I'd like to generate the 100,000 scenarios so that the space defined by the lower and upper bounds is evenly sampled. But I'm stumped, as the current function normalizes the vectors after they've been translated by the lower and upper bounds.

So, I have this obvious first question - how to modify the routine for most cases?

In addition:

i) Is this approach correct? Eg, I am introducing any bias by this implementation?

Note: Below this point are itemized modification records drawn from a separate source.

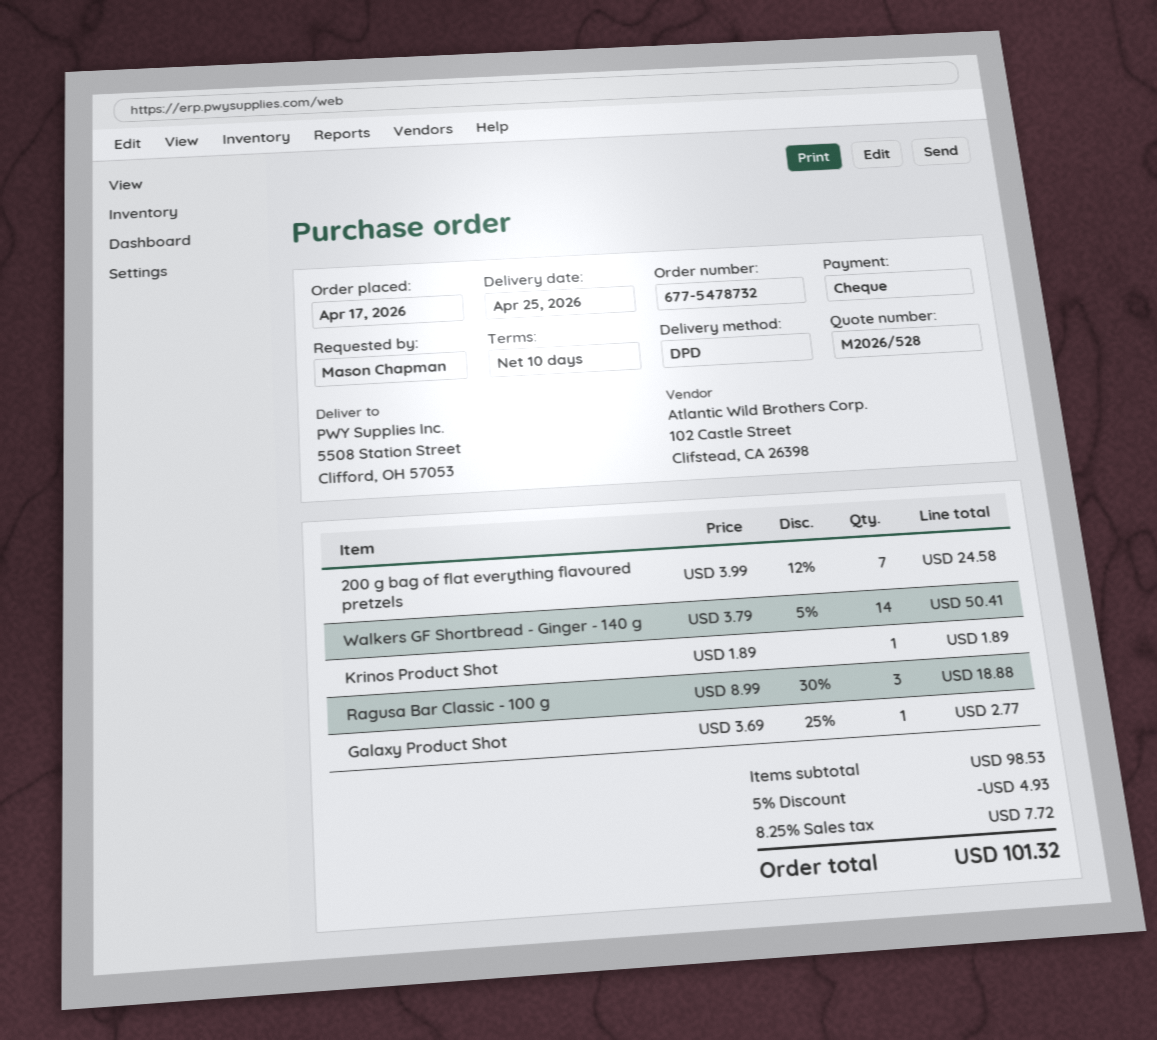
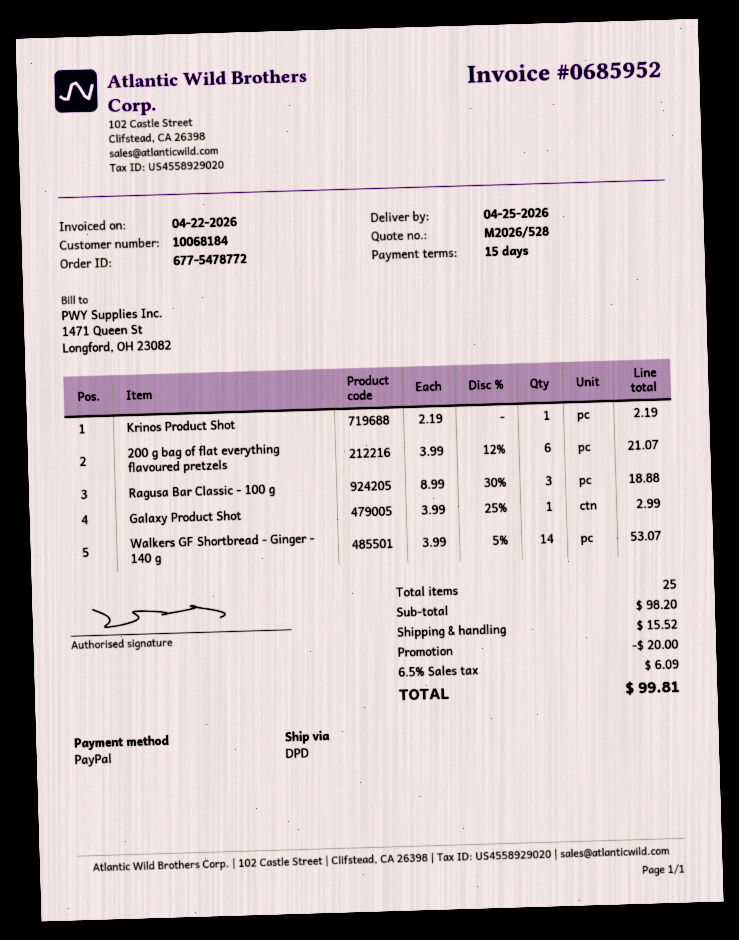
order number: 677-5478732 -> 677-5478772
payment terms: 10 days -> 15 days
payment method: cheque -> PayPal
200 g bag of flat everything flavoured pretzels: 7 x 3.99 - 12% = 24.58 -> 6 x 3.99 - 12% = 21.07
Walkers GF Shortbread - Ginger - 140 g: 14 x 3.79 - 5% = 50.41 -> 14 x 3.99 - 5% = 53.07
Krinos Product Shot: 1 x 1.89 = 1.89 -> 1 x 2.19 = 2.19
Galaxy Product Shot: 1 x 3.69 - 25% = 2.77 -> 1 x 3.99 - 25% = 2.99
subtotal: 98.53 -> 98.20
discount: 4.93 -> 20.00
shipping: none -> 15.52
tax: 8.25% = 7.72 -> 6.5% = 6.09
total: 101.32 -> 99.81

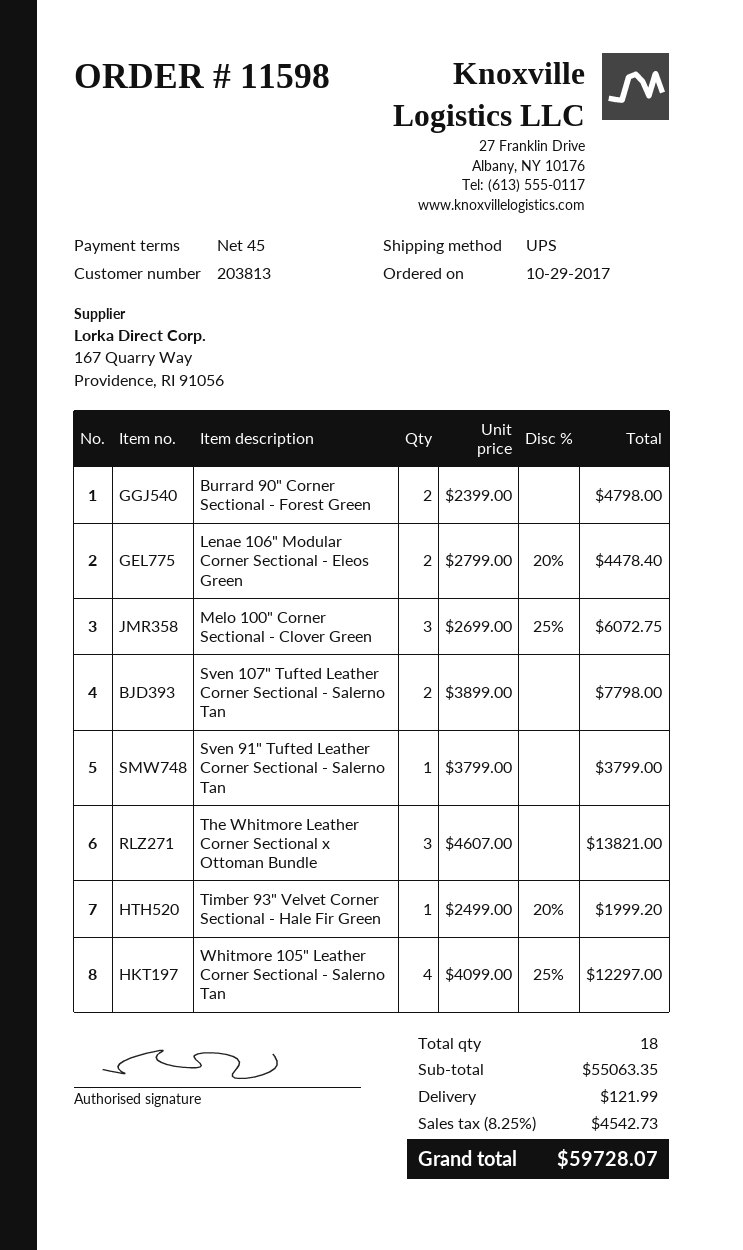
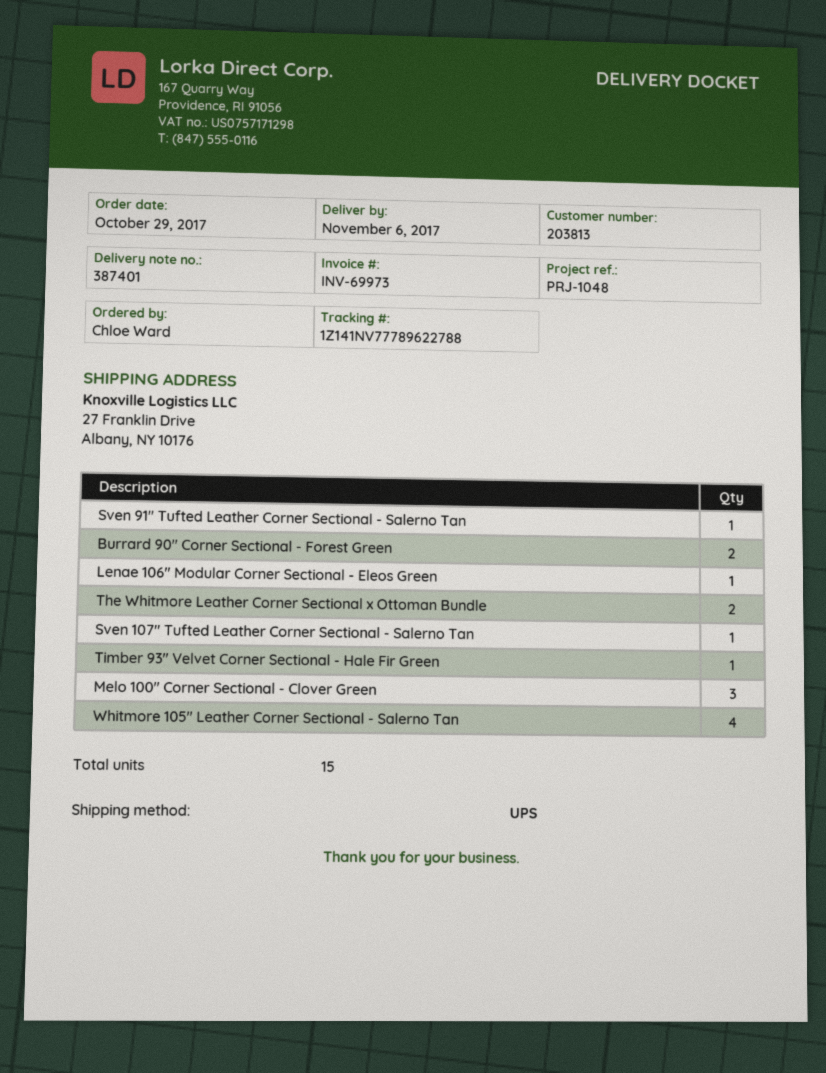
Lenae 106" Modular Corner Sectional - Eleos Green: 2 -> 1
Sven 107" Tufted Leather Corner Sectional - Salerno Tan: 2 -> 1
The Whitmore Leather Corner Sectional x Ottoman Bundle: 3 -> 2
total quantity: 18 -> 15

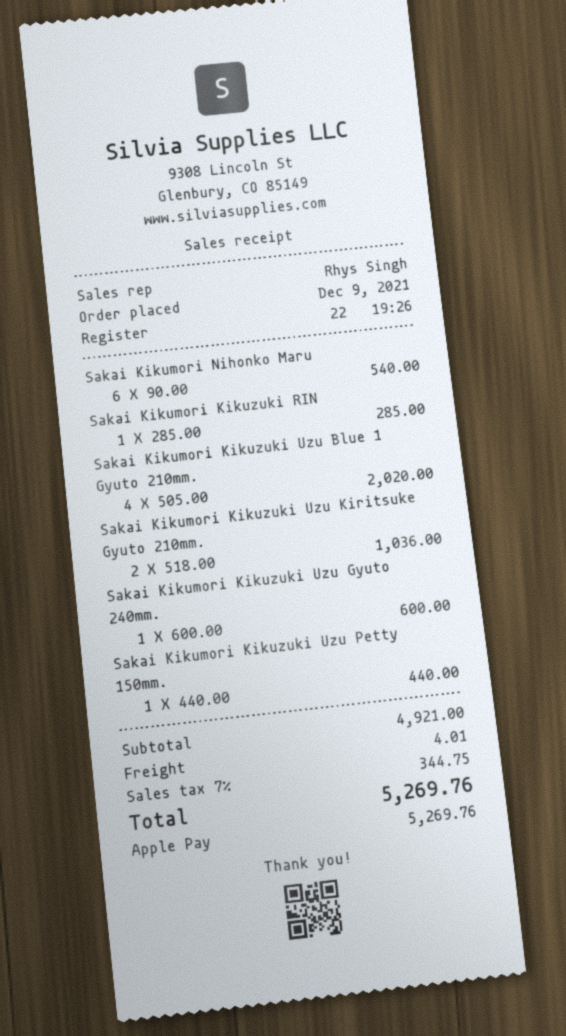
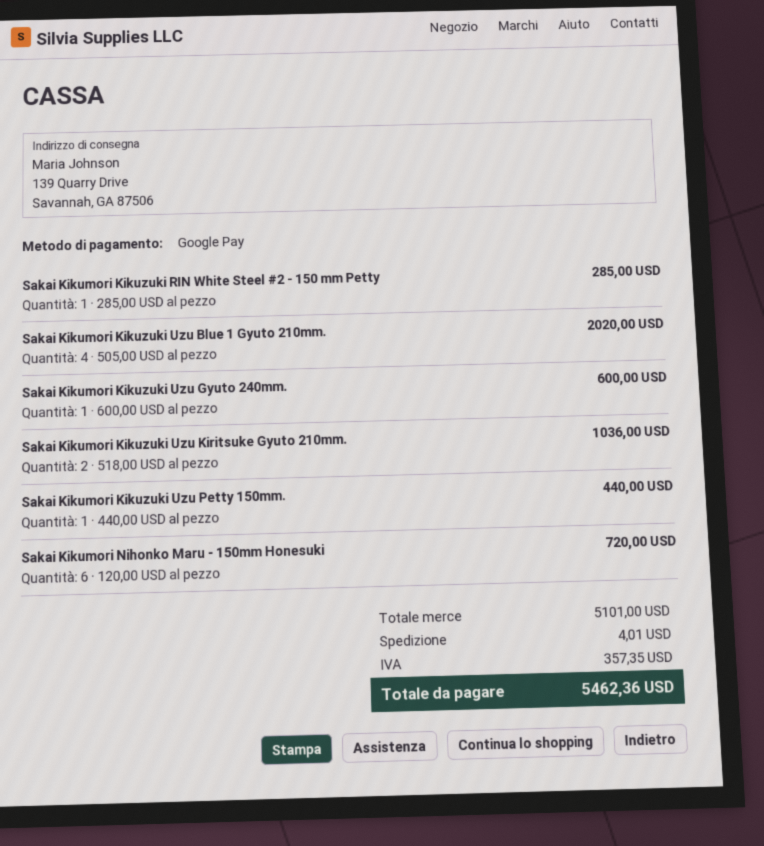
payment method: Apple Pay -> Google Pay
Sakai Kikumori Nihonko Maru: 6 x 90.00 = 540.00 -> 6 x 120.00 = 720.00
subtotal: 4921.00 -> 5101.00
tax: 344.75 -> 357.35
total: 5269.76 -> 5462.36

ii) Is there a faster and/or more 'pythonic' way to do this? It takes about 15 minutes for n = 1,000,000 and x = 35

Answer 1

If you didn't have the requirement to allow any lower/upper bound (or, if lower bound is always 0 and upper is always 1) then the answer would be well-known Dirichlet distribution

https://en.wikipedia.org/wiki/Dirichlet_distribution

there is sampling python code in the link. There is also very simple way to sample Dirichlet for the simplest case where \vec{a}=1, if you need it I'll dig it out. But bounds introduce additional problems...

UPDATE

I believe you could use rejection, sample from Dirichlet and reject anything which won't fit into interval, but I would guess efficiency would be pretty low

UPDATE II

Found link with Python Dirichlet sampling for the case when all \alpha are equal to 1

Generating N uniform random numbers that sum to M

Answer 2

Unless there's a reason you absolutely need to use Monte Carlo simulation, like this is homework, the more efficient method is using a numerical optimizer, for instance:

from scipy.optimize import minimize

def find_allocations(prices):
    """Find optimal allocations for a portfolio, optimizing Sharpe ratio.

    Parameters
    ----------
        prices: DataFrame, daily prices for each stock in portfolio

    Returns
    -------
        allocs: optimal allocations, as fractions that sum to 1.0
    """
    def sharpe_ratio(allocs):
        # 1e7 is arbitrary for starting portfolio value
        port_vals = (prices / prices.ix[0]) * allocs * 1e7
        returns = port_vals.pct_change()
        avg_daily_ret = returns.means(0)
        std_daily_ret = returns.std(0)
        return -(252 ** 0.5) * avg_daily_ret / std_daily_ret

    n = prices.shape[1]
    x0 = [1.0 / n] * n
    bounds = [(0.0, 1.0)] * n
    constraints = ({'type': 'eq', 'fun': lambda x: 1.0 - np.sum(np.abs(x))})
    allocs = minimize(sharpe_ratio, x0, method = 'SLSQP', 
                      bounds = bounds, constraints = constraints)
    return allocs.x

Note this is minimizing the negative of the Sharpe ratio, so actually maximizing the Sharpe ratio, as you would want. Depending upon what you want to optimize, some objective functions (such as minimum variance constrained to return the same as equal allocations) have an analytical solution.